Reproduce the entries that follow exactly. No picture should appear in the result.

━━━━━ Given data ━━━━━

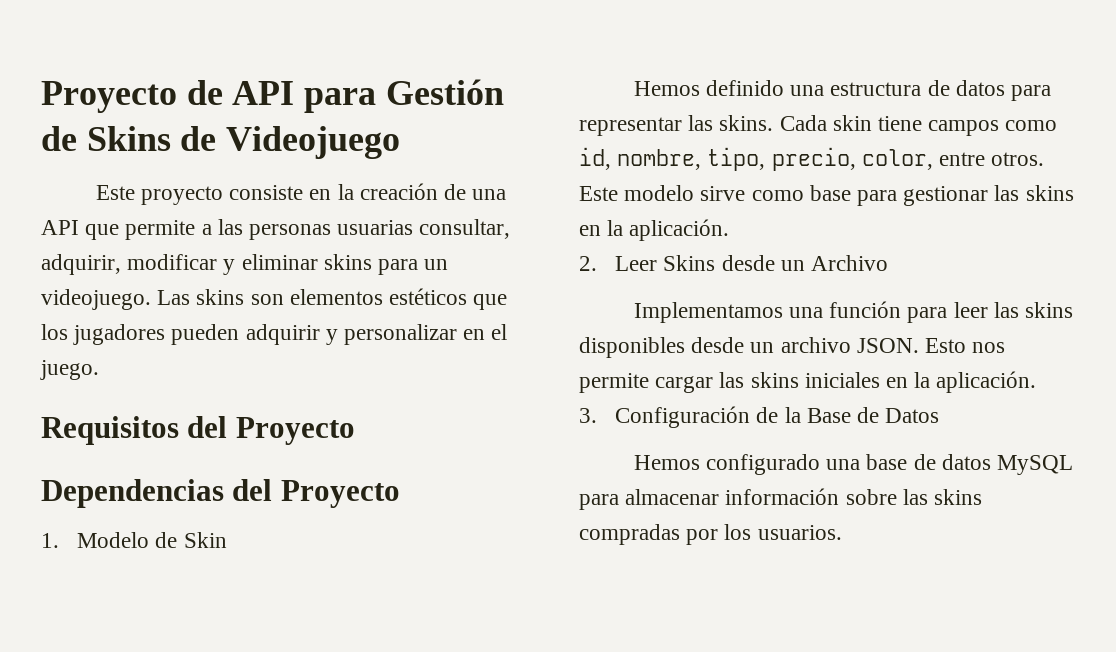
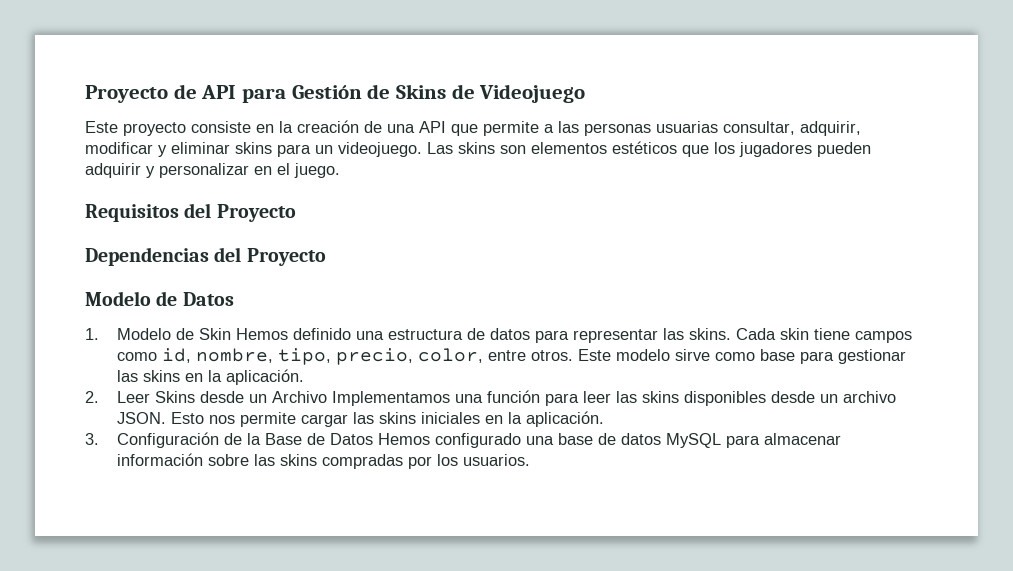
+ Modelo de Datos
- 1. Modelo de Skin
- Hemos definido una estructura de datos para representar las skins.
+ 1. Modelo de Skin Hemos definido una estructura de datos para representar las skins.
- 2. Leer Skins desde un Archivo
- Implementamos una función para leer las skins disponibles desde un archivo JSON.
+ 2. Leer Skins desde un Archivo Implementamos una función para leer las skins disponibles desde un archivo JSON.
- 3. Configuración de la Base de Datos
- Hemos configurado una base de datos MySQL para almacenar información sobre las skins compradas por los usuarios.
+ 3. Configuración de la Base de Datos Hemos configurado una base de datos MySQL para almacenar información sobre las skins compradas por los usuarios.

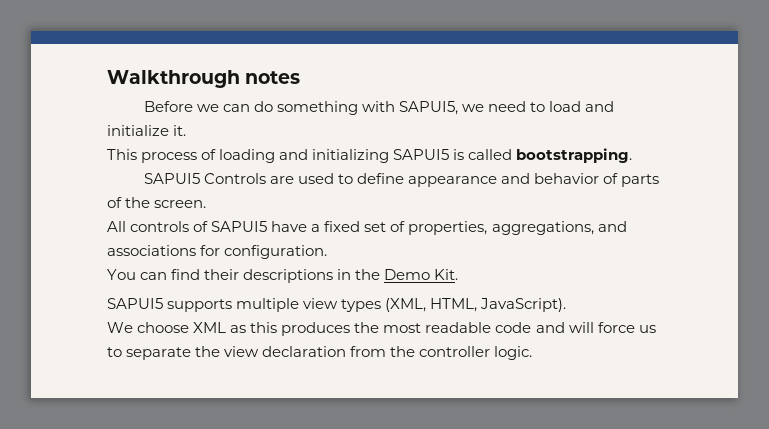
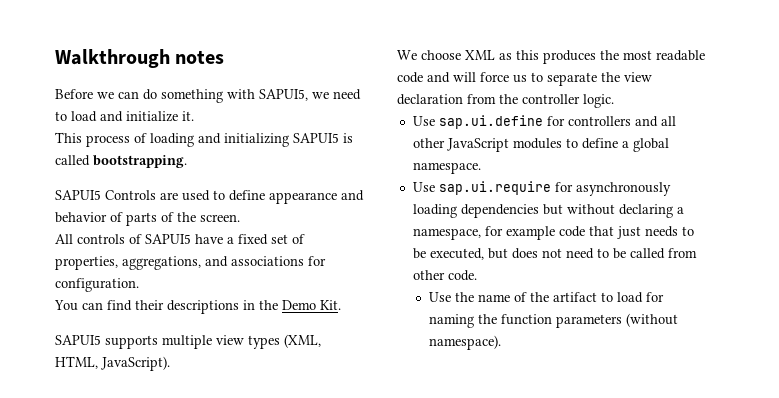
+ Use sap.ui.define for controllers and all other JavaScript modules to define a global namespace.
+ Use sap.ui.require for asynchronously loading dependencies but without declaring a namespace, for example code that just needs to be executed, but does not need to be called from other code.
+ Use the name of the artifact to load for naming the function parameters (without namespace).

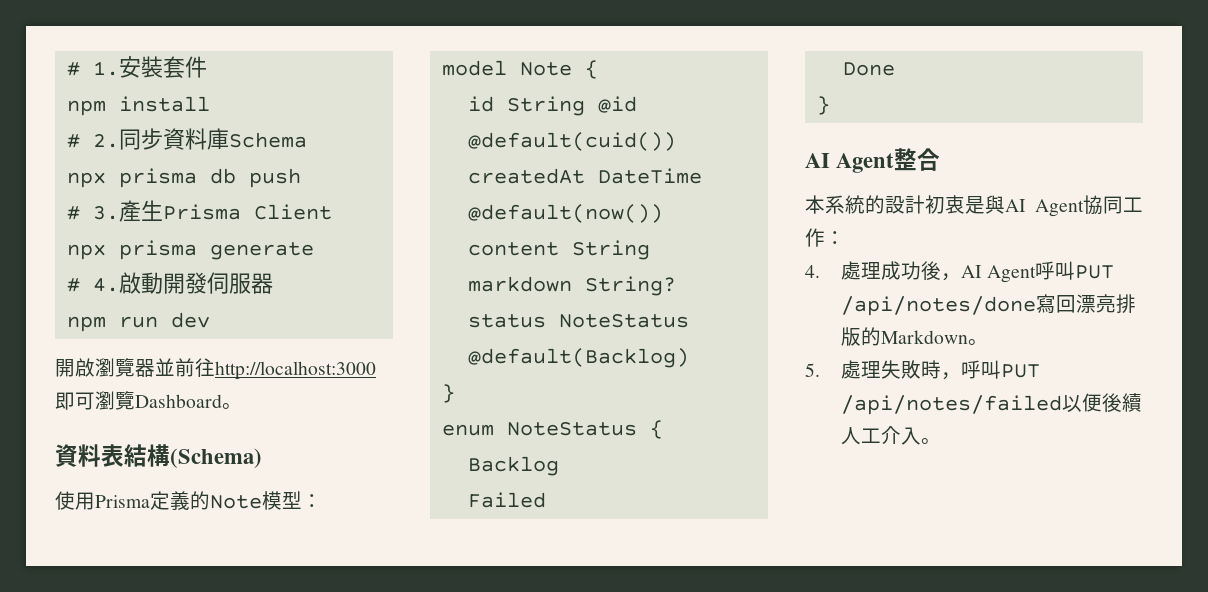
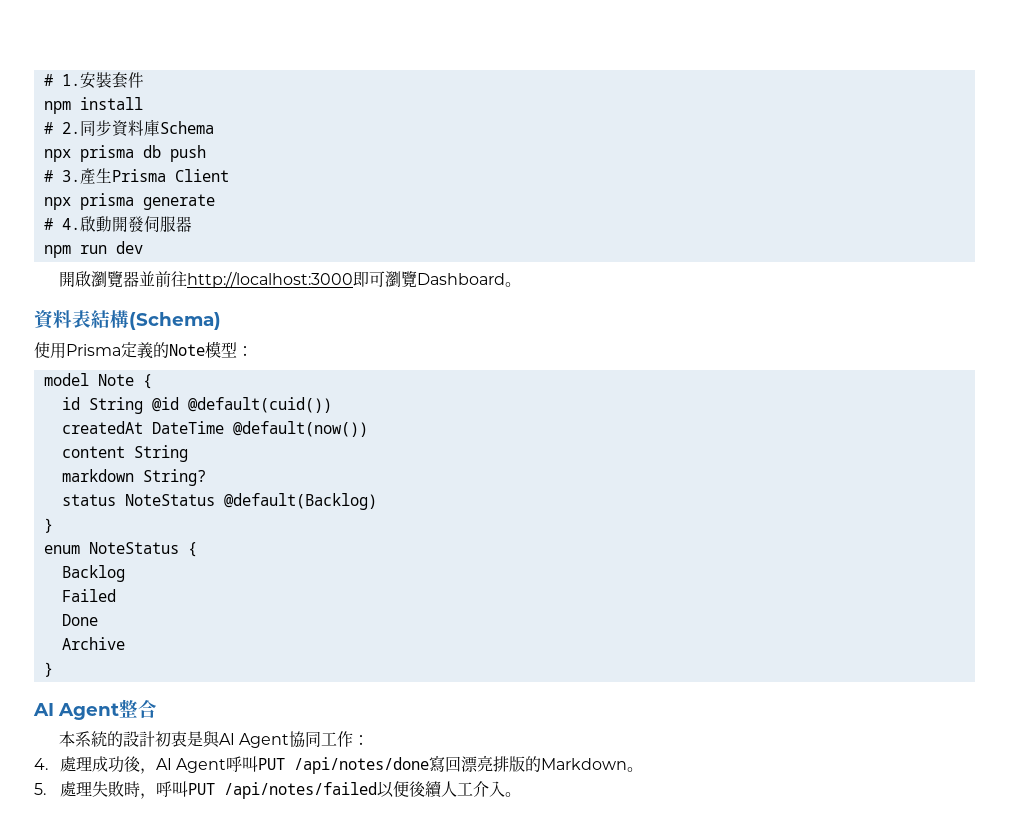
+ Archive

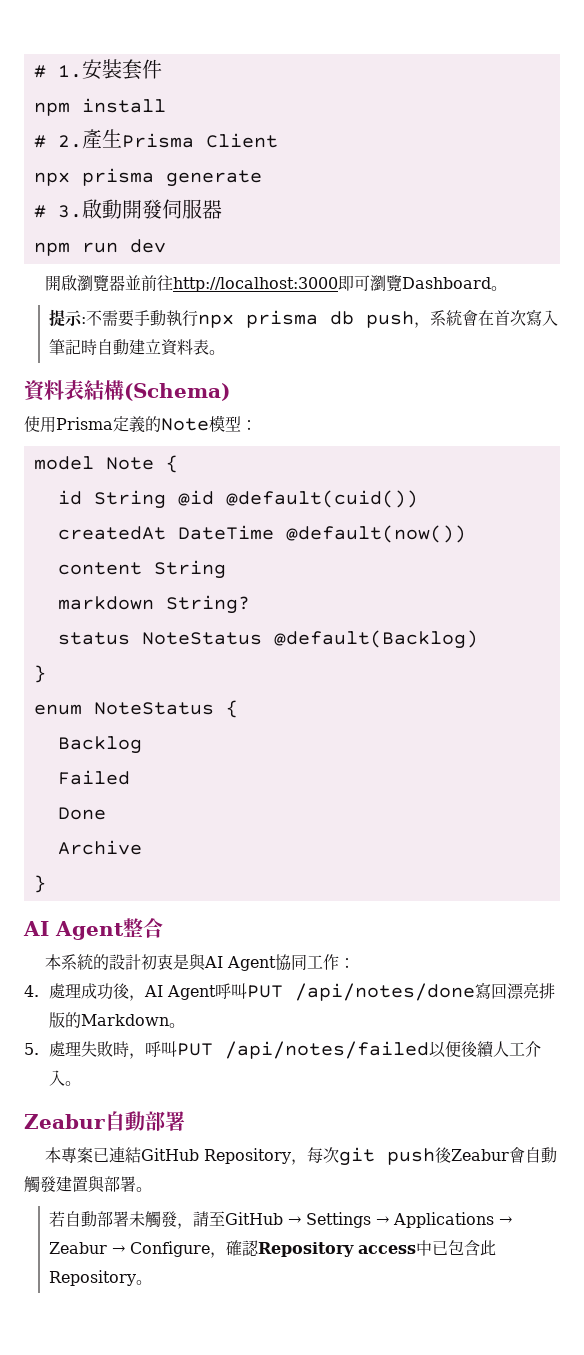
- # 2.同步資料庫Schema
- npx prisma db push
- # 3.產生Prisma Client
+ # 2.產生Prisma Client
- # 4.啟動開發伺服器
+ # 3.啟動開發伺服器
+ 提示:不需要手動執行npx prisma db push，系統會在首次寫入筆記時自動建立資料表。
+ Zeabur自動部署
+ 本專案已連結GitHub Repository，每次git push後Zeabur會自動觸發建置與部署。
+ 若自動部署未觸發，請至GitHub → Settings → Applications → Zeabur → Configure，確認Repository access中已包含此Repository。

━━━━━

Solution to the exercise:
+ Modelo de Datos
- 1. Modelo de Skin
- Hemos definido una estructura de datos para representar las skins.
+ 1. Modelo de Skin Hemos definido una estructura de datos para representar las skins.
- 2. Leer Skins desde un Archivo
- Implementamos una función para leer las skins disponibles desde un archivo JSON.
+ 2. Leer Skins desde un Archivo Implementamos una función para leer las skins disponibles desde un archivo JSON.
- 3. Configuración de la Base de Datos
- Hemos configurado una base de datos MySQL para almacenar información sobre las skins compradas por los usuarios.
+ 3. Configuración de la Base de Datos Hemos configurado una base de datos MySQL para almacenar información sobre las skins compradas por los usuarios.

+ Use sap.ui.define for controllers and all other JavaScript modules to define a global namespace.
+ Use sap.ui.require for asynchronously loading dependencies but without declaring a namespace, for example code that just needs to be executed, but does not need to be called from other code.
+ Use the name of the artifact to load for naming the function parameters (without namespace).

+ Archive

- # 2.同步資料庫Schema
- npx prisma db push
- # 3.產生Prisma Client
+ # 2.產生Prisma Client
- # 4.啟動開發伺服器
+ # 3.啟動開發伺服器
+ 提示:不需要手動執行npx prisma db push，系統會在首次寫入筆記時自動建立資料表。
+ Zeabur自動部署
+ 本專案已連結GitHub Repository，每次git push後Zeabur會自動觸發建置與部署。
+ 若自動部署未觸發，請至GitHub → Settings → Applications → Zeabur → Configure，確認Repository access中已包含此Repository。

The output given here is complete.